Prompt:
Your answer needs to include each line of the records in which the string "none" can be found.

------ Data for this task

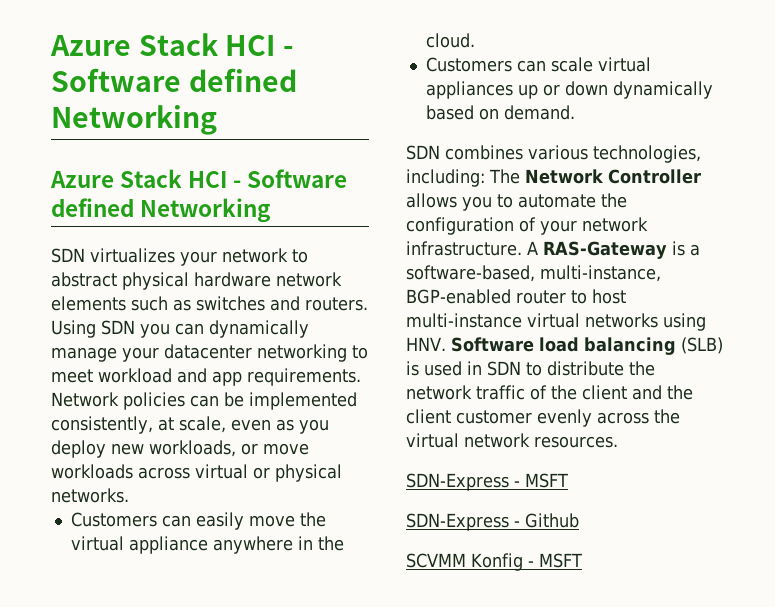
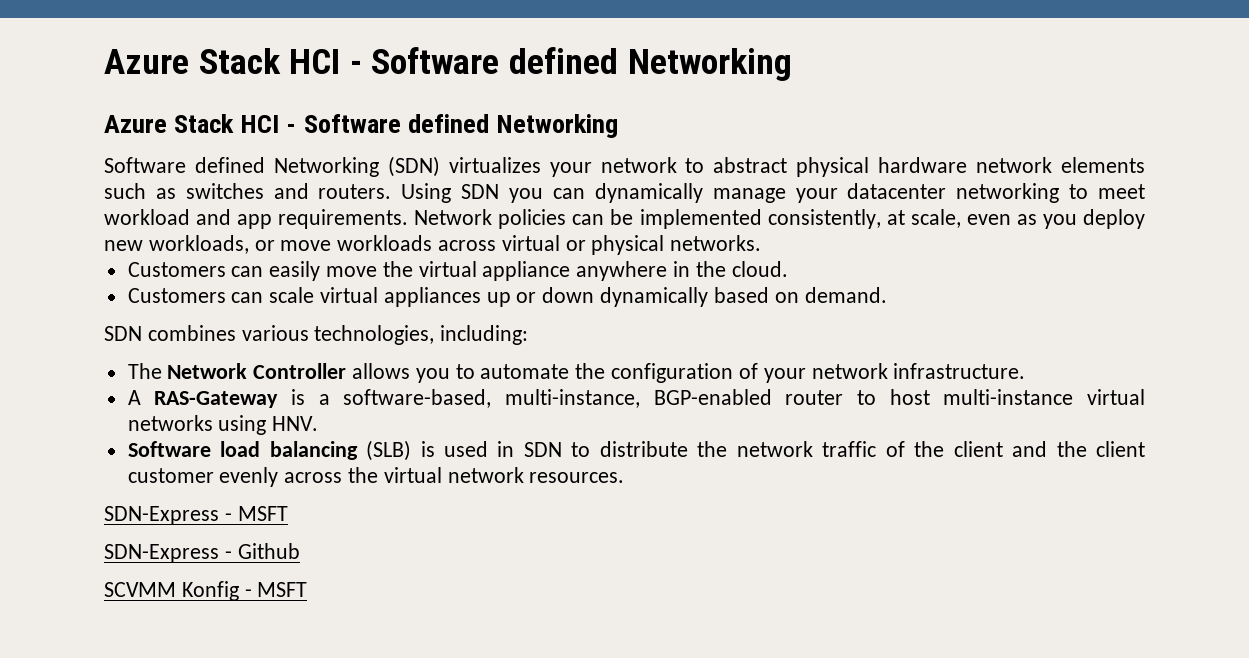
[51,248,85,263] SDN -> [104,156,440,177] Software defined Networking (SDN)
(485, 178) none -> (529, 335) //
(522, 248) none -> (1026, 371) //
(446, 344) none -> (319, 423) //

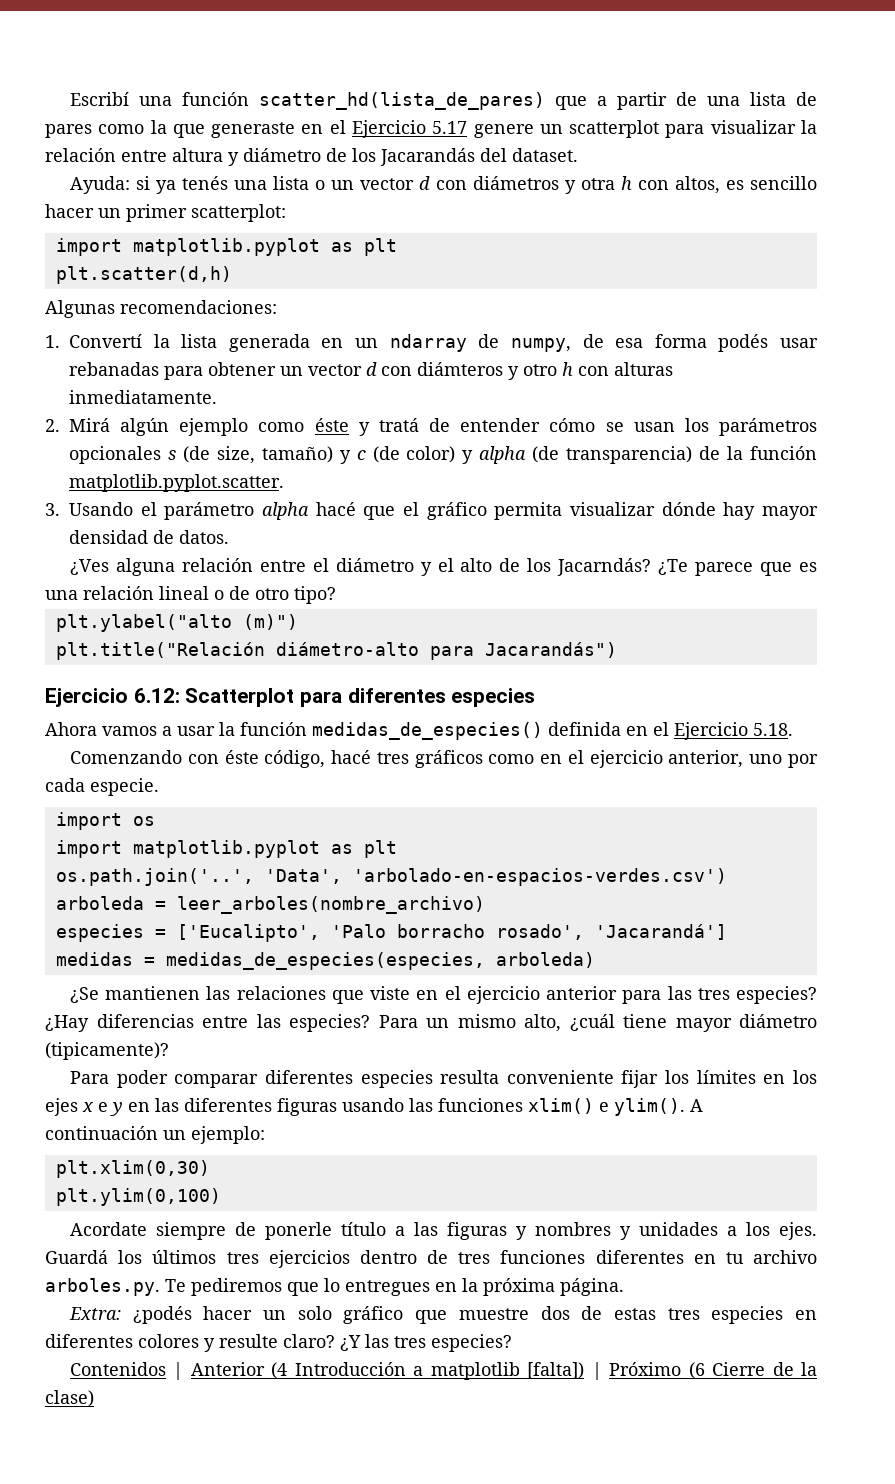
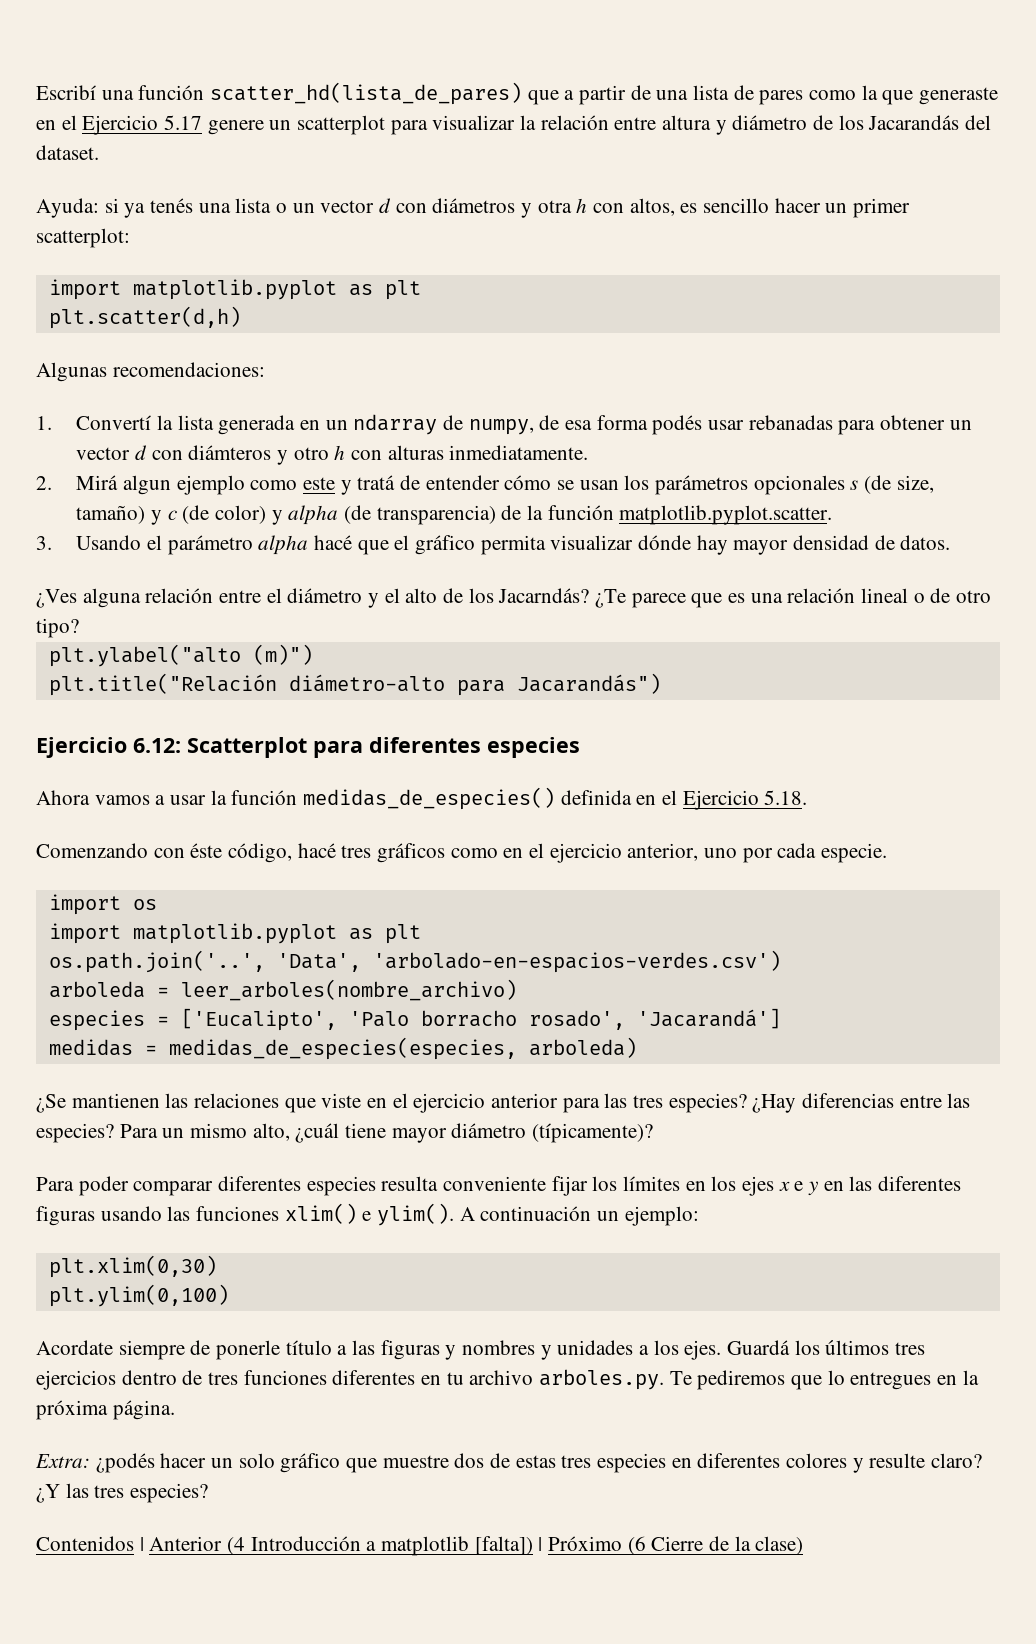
[120,418,170,436] algún -> [123,475,172,495] algun
[314,418,349,432] éste -> [303,477,336,490] este
[45,1042,169,1060] (tipicamente)? -> [532,1123,654,1143] (típicamente)?

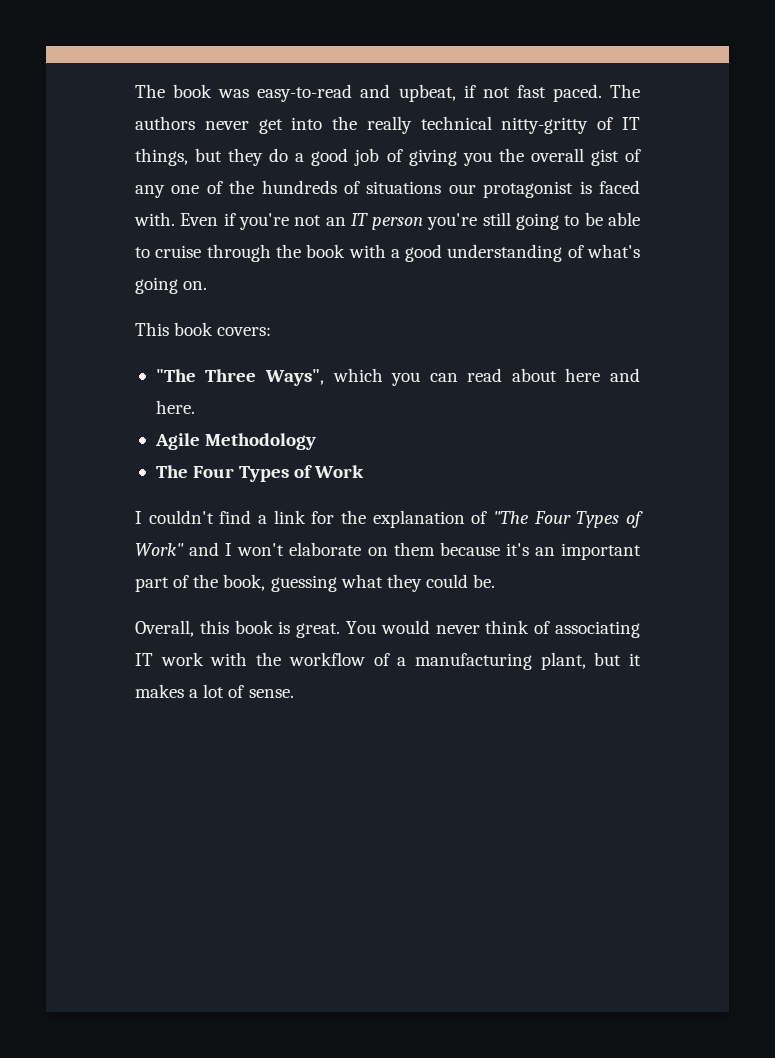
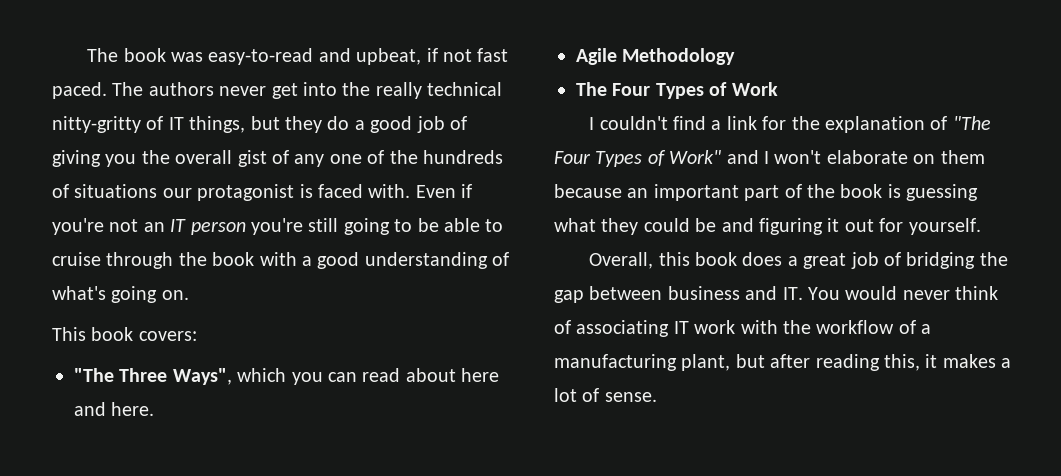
[505,543,529,556] it's -> (622, 191) none
[223,574,266,591] book, -> [840,184,901,198] book is
[473,574,496,588] [135,620,341,638] be. // Overall, this book is great. -> [695,218,981,235] [589,252,1008,269] [554,286,803,303] be and figuring it out for yourself. // Overall, this book does a great job of bridging the gap between business and IT.
(622, 659) none -> [770,354,920,371] after reading this,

------------

Exercise solution:
(485, 178) none -> (529, 335) //
(522, 248) none -> (1026, 371) //
(446, 344) none -> (319, 423) //
[505,543,529,556] it's -> (622, 191) none
(622, 659) none -> [770,354,920,371] after reading this,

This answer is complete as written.